• _BRIEF_:
Write out again the lines from the line with "ISPITUJE ŠTA JE" up to and including the line with "font-size: 18px ->", exactly as they stand below, and skip any picture.

• _AVAILABLE DATA_:

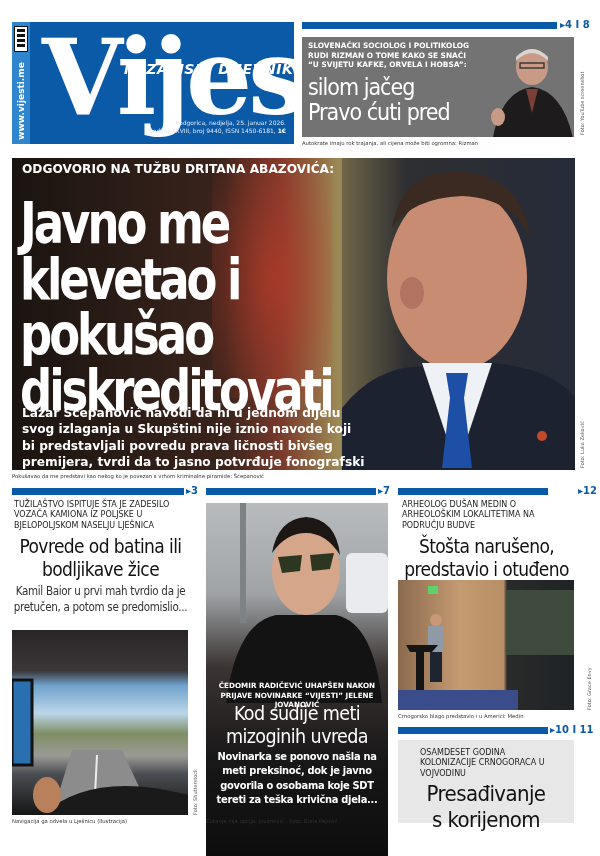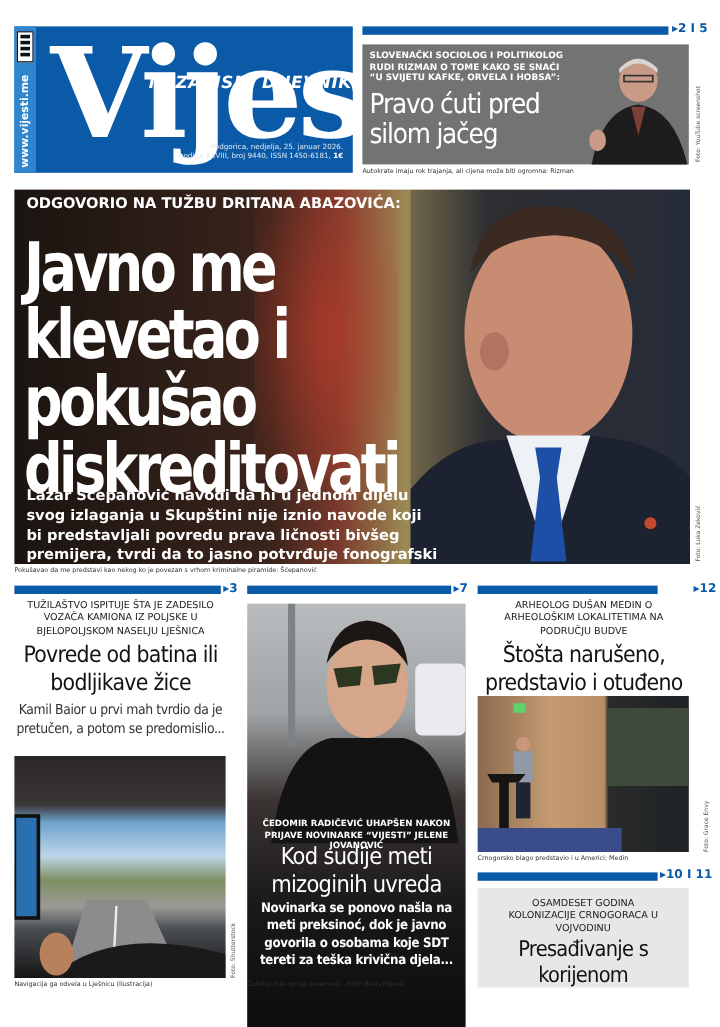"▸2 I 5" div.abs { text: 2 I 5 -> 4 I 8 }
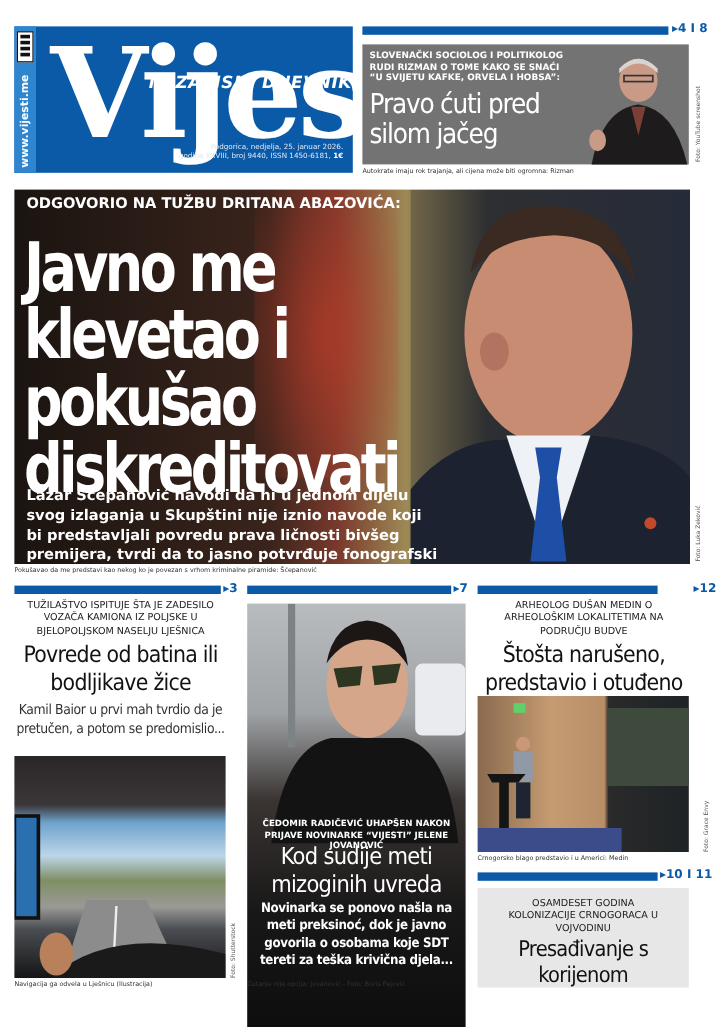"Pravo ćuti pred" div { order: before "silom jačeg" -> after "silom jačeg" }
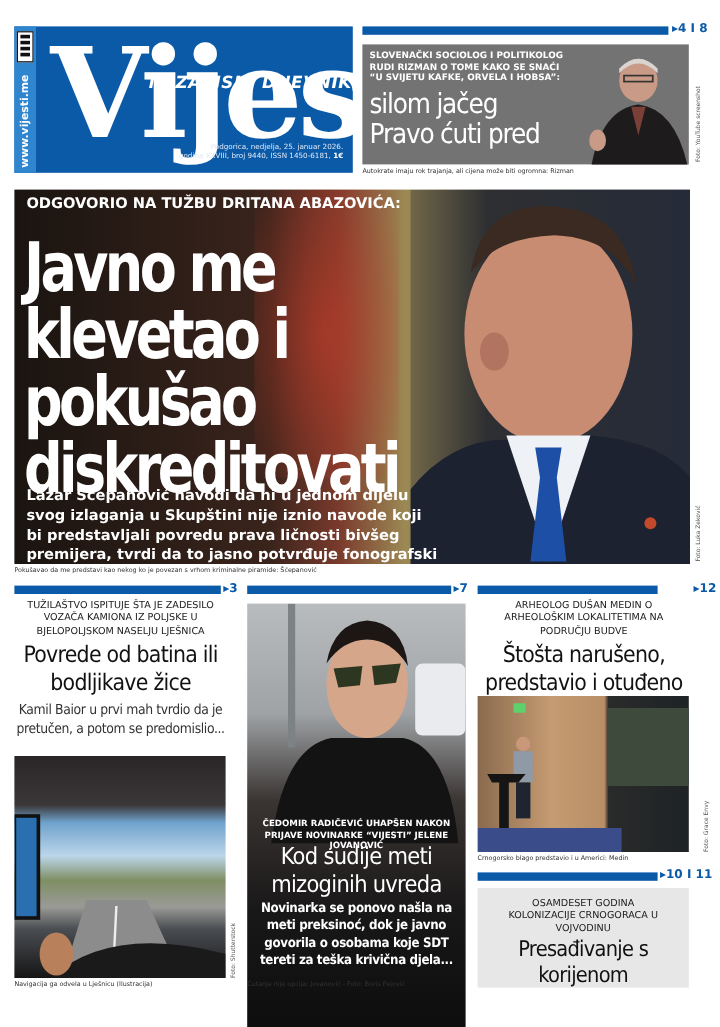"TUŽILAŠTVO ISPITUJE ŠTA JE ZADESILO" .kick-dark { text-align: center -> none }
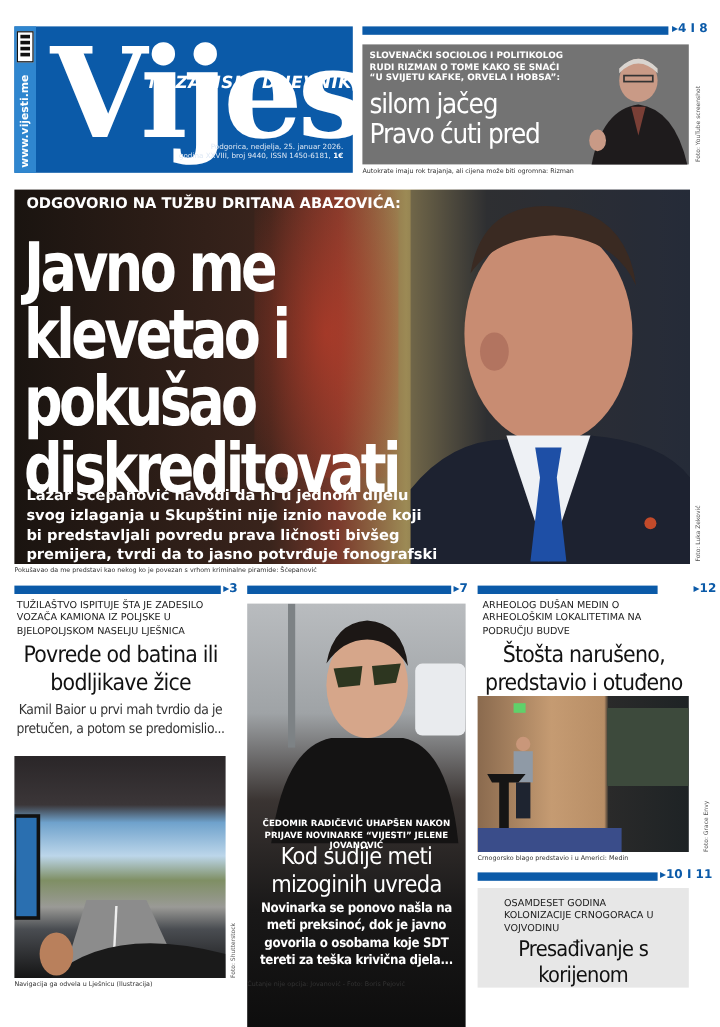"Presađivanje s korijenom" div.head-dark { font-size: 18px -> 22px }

--

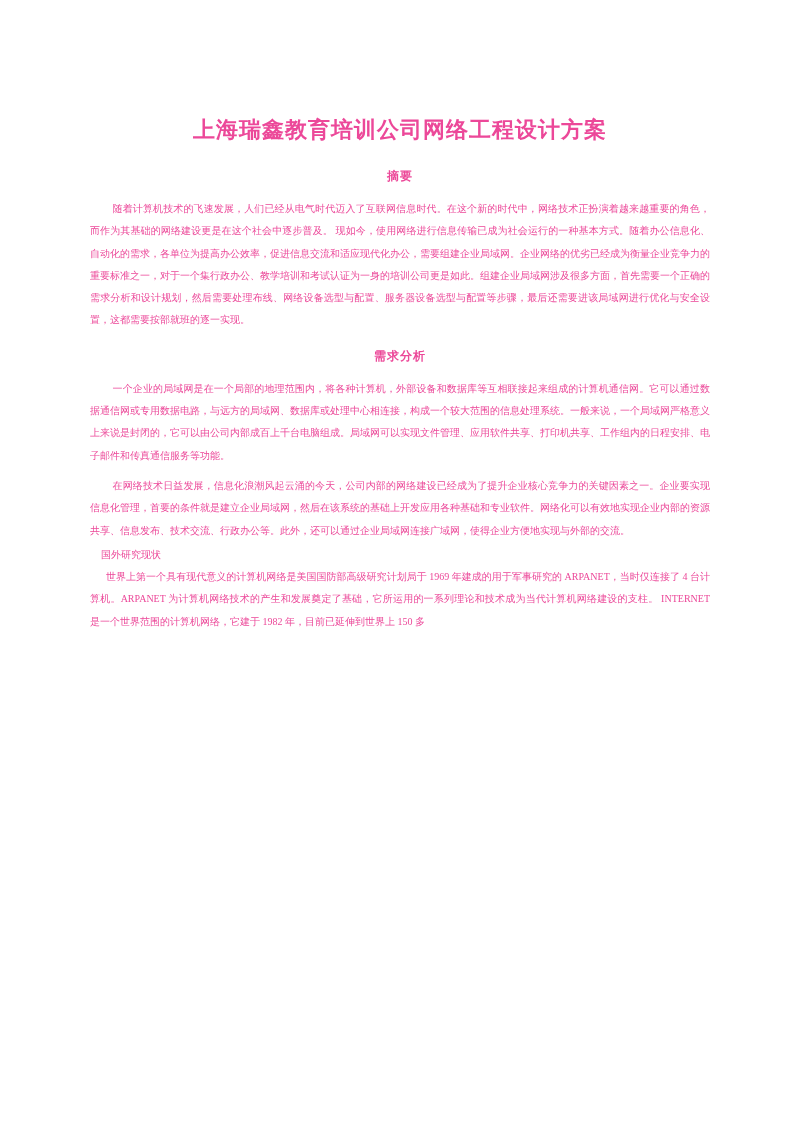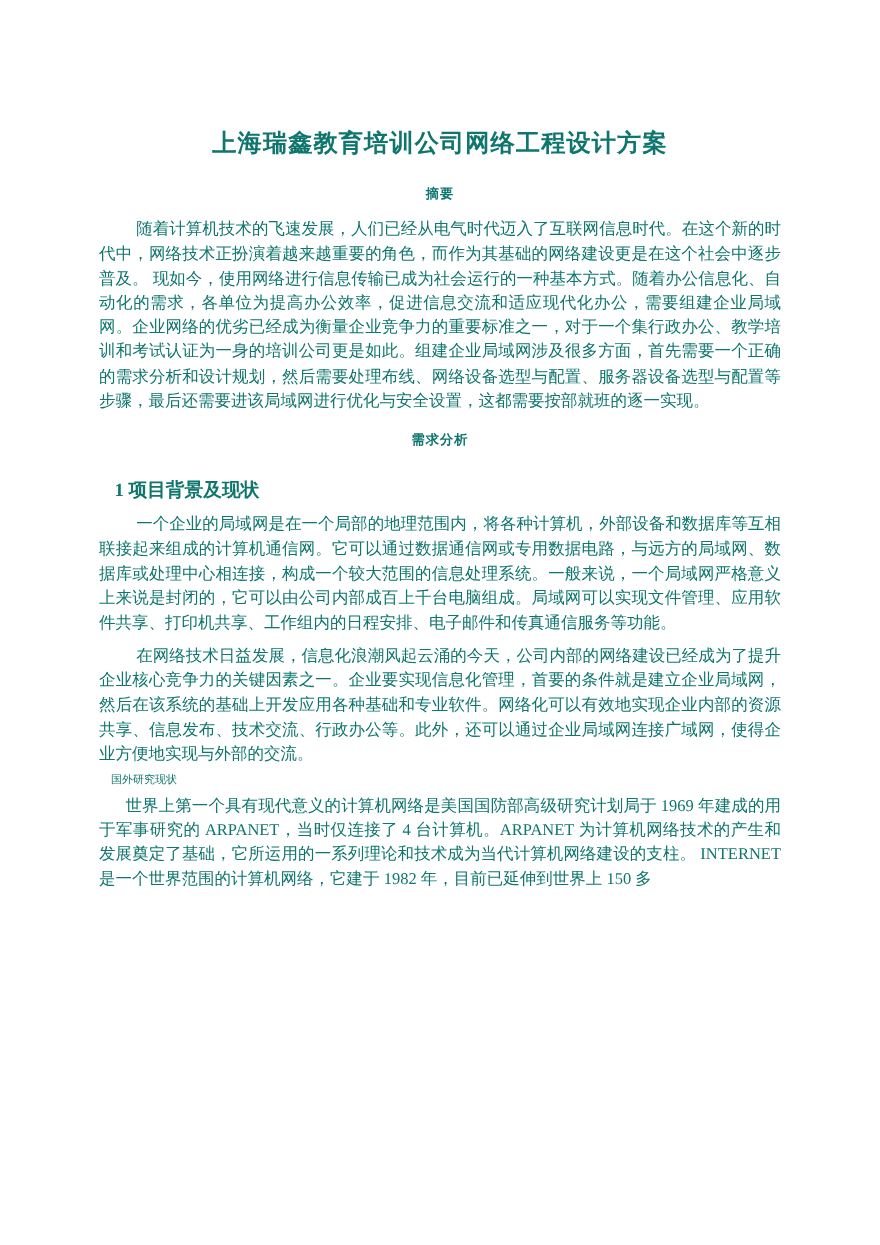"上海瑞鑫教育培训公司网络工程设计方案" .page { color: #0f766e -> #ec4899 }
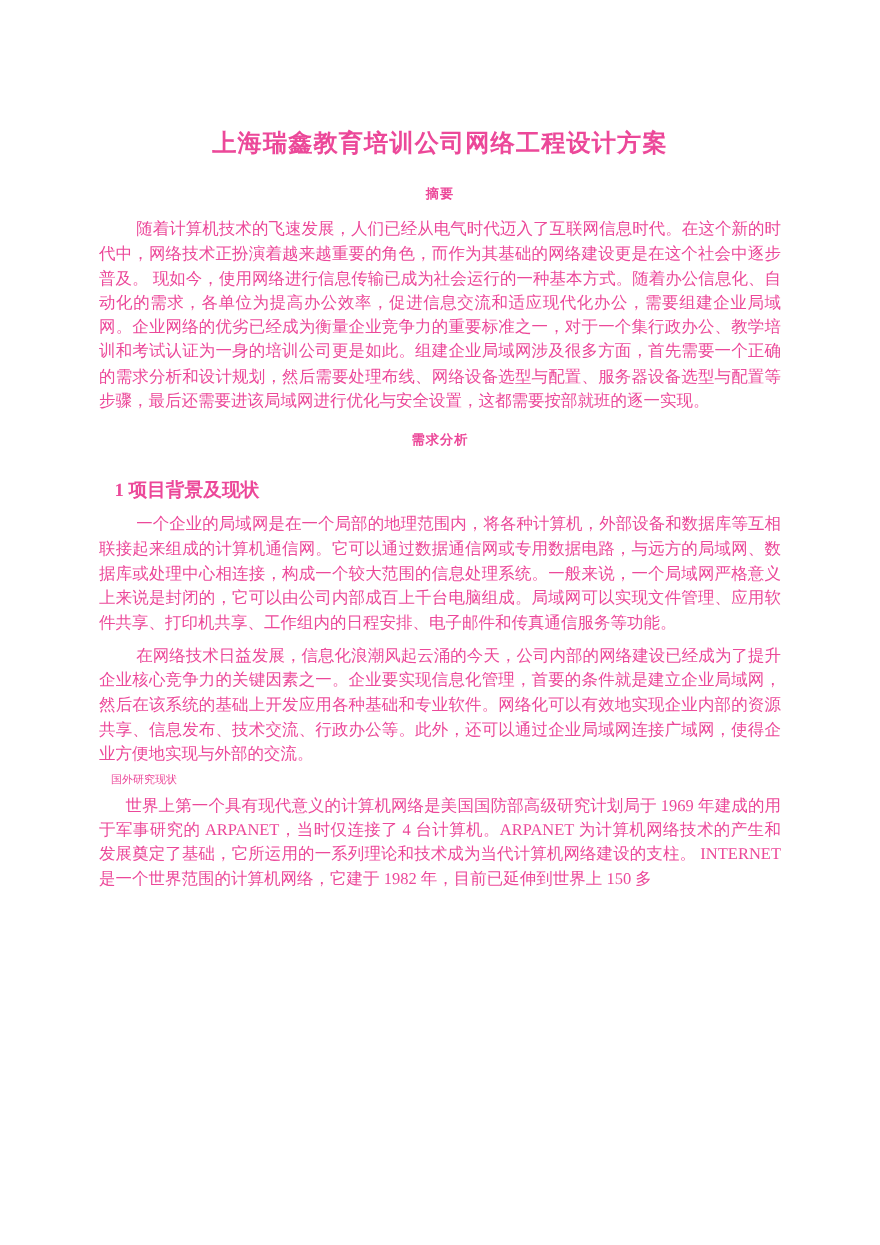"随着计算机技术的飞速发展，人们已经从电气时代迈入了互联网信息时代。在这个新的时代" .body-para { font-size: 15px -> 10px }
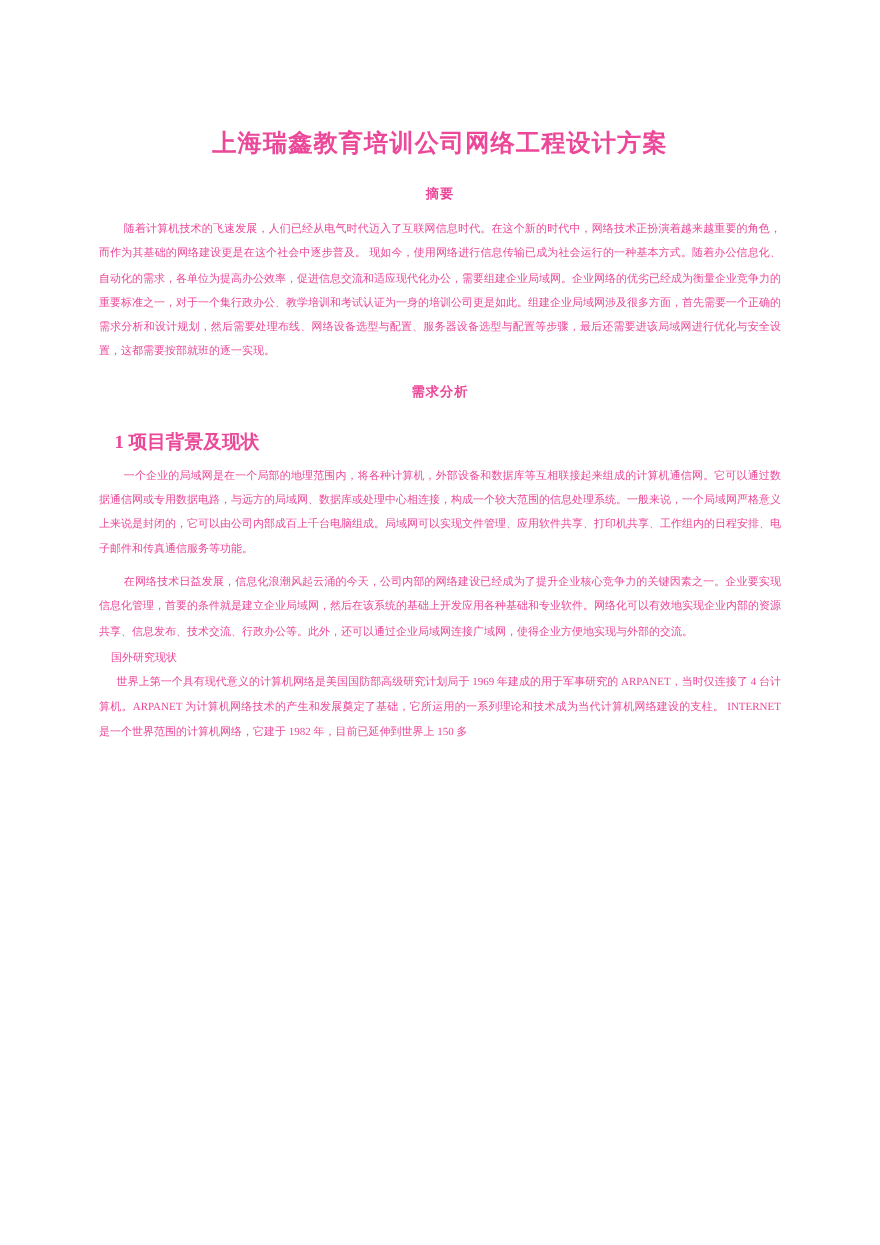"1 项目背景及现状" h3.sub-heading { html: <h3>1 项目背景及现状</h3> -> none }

• _ANSWER TO THIS PROBLEM_:
"TUŽILAŠTVO ISPITUJE ŠTA JE ZADESILO" .kick-dark { text-align: center -> none }
"Presađivanje s korijenom" div.head-dark { font-size: 18px -> 22px }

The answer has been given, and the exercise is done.